When I was younger I used to do more facebook debates, because I hadn’t discovered the Internet properly, and because I had silly ideas about “discussions” and “learning” coming out of it, and because I did not fully realize that other people were actually capable of getting legitimately upset about this stuff. (Still glad I did it, at least I read some cool stuff when I was searching for citations.)
Today I only ever seriously engage with maybe 2 facebook friends, because they know what it means to engage—and even then, I’m leery about doing it in open forum, lest other people see it and take it out of context. I definitely prefer to argue anonymously so I can be more blunt and feel free get bored and trail off at any time. I’m now super pragmatic when it comes to people who don’t know how to engage, to the point of blatantly just nodding and smiling. I still test people who show signs of intellligence sometimes, just to see what sort of person they are, but they only ever get one test before falling into “we can be friends, but I reserve the right to nod and smile if you start getting angry”.
I worry that this makes me a bad and manipulative person, but people who formally had a problem with me have literally told me “you are much more open minded, accepting and easier to get along with now compared to before”, so I’ve started embracing the idea of manipulation so long as it is done with good intentions, in cases where I feel maintaining an agreeable environment supersedes other people’s right to know that I completely disagree with everything they say.
Could you give an example of “three reasons why [x] is good, and one broader conceptual reason why it might not be”? I’m not sure I follow.
Warning: politics. This is an example only. Please don’t discuss the object-level question of nationalised rail services.

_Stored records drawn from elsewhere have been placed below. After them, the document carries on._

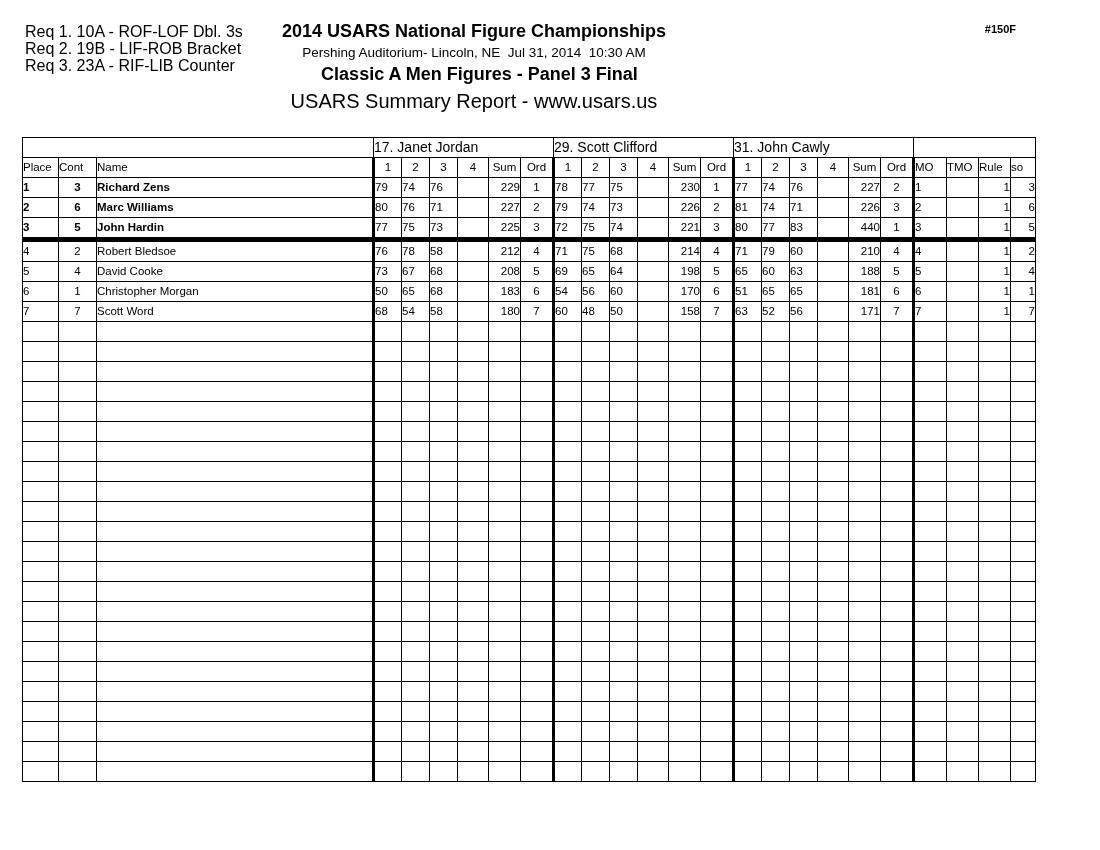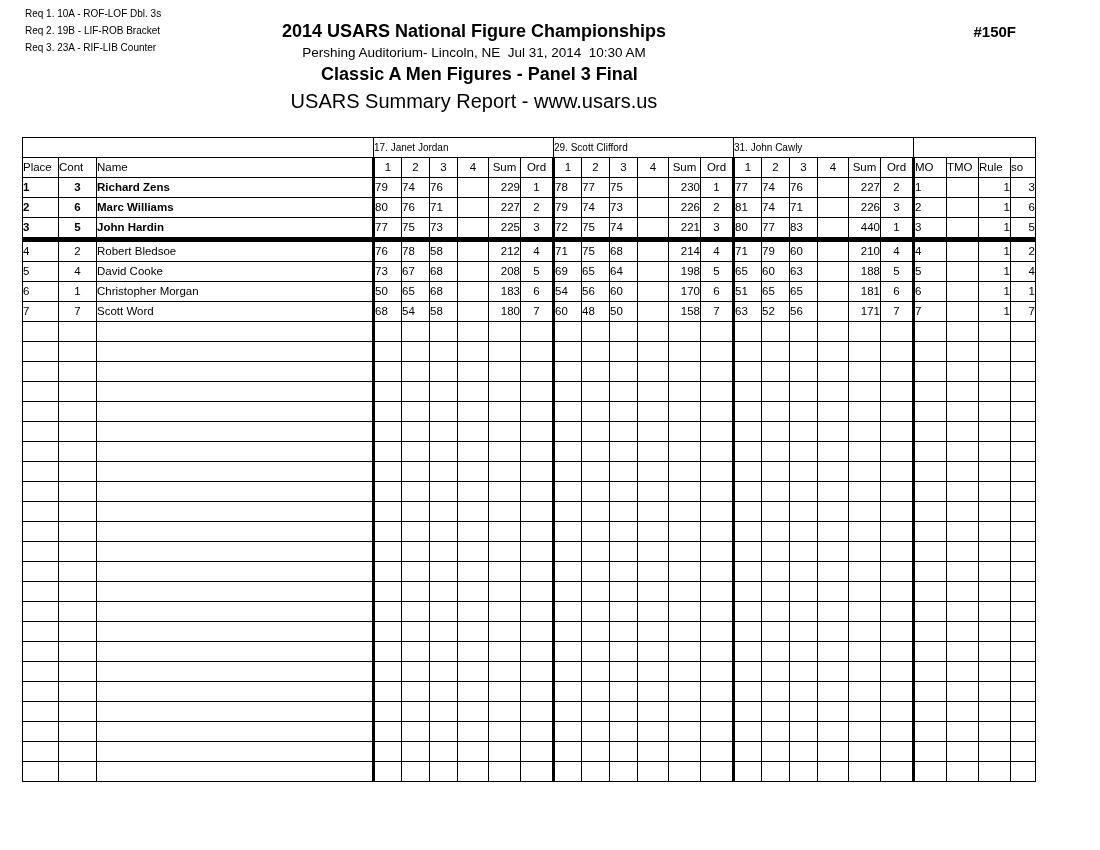--- a/index.html
+++ b/index.html
@@ -3,37 +3,37 @@
 <meta charset="utf-8">
 <style>
   html,body { margin:0; padding:0; background:#fff; }
   #page {
     position:relative; width:1100px; height:850px; background:#ffffff;
     font-family:"Liberation Sans", sans-serif; color:#000; overflow:hidden;
   }
   .pre { white-space:pre; }
 
   
-  .reqs { position:absolute; left:25px; top:5px; font-size:10px; line-height:17px; }
+  .reqs { position:absolute; left:25px; top:23px; font-size:16px; line-height:17px; }
   .titleblock { position:absolute; left:0; top:21px; width:948px; text-align:center; }
   .t1 { font-size:18px; font-weight:bold; }
   .t2 { font-size:13.5px; margin-top:3px; white-space:pre; }
   .t3 { font-size:18px; font-weight:bold; margin-top:4px;margin-left:11px; }
   .t4 { font-size:20px; margin-top:5px; }
-  .evnum { position:absolute; right:84px; top:23px; font-size:15px; font-weight:bold; }
+  .evnum { position:absolute; right:84px; top:23px; font-size:11px; font-weight:bold; }
 
   
   table.results { position:absolute; left:22px; top:137px; border-collapse:collapse;
                   table-layout:fixed; font-size:11.5px; }
   table.results td, table.results th {
     border:1px solid #000; height:19px; padding:0; overflow:hidden;
     white-space:nowrap; font-weight:normal; line-height:19px;
   }
   td.blank { border:none; }
-  td.judge { height:21px; font-size:10px; padding-left:3px; white-space:pre; text-align:left; }
+  td.judge { height:21px; font-size:14px; padding-left:3px; white-space:pre; text-align:left; }
   th.hdr { text-align:left; padding-left:3px; font-size:11.5px; }
   th.c { text-align:center; padding-left:0; }
   .g { border-left:3px solid #000 !important; }
   tr.cut td { border-bottom:5px solid #000; }
   td.place { padding-left:4px; }
   td.cont  { text-align:center; }
   td.name  { padding-left:3px; }
   td.sc    { padding-left:3px; }
   td.sum   { text-align:right; padding-right:3px; }
   td.ord   { text-align:center; font-weight:bold; }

In 2009 the (previous) UK government nationalised a railway company that was suffering from credit problems. It’s being re-privatised at the moment. Privatisation of publicly-owned assets is an extremely contentious issue for the current government, and so this event spawned a bunch of garbage on Facebook. I responded to a friend forwarding one of these with three reasons why, in this specific case, the railway company probably should be in private hands, and then gave one considerably more abstract argument for why it might make sense to nationalise all railways.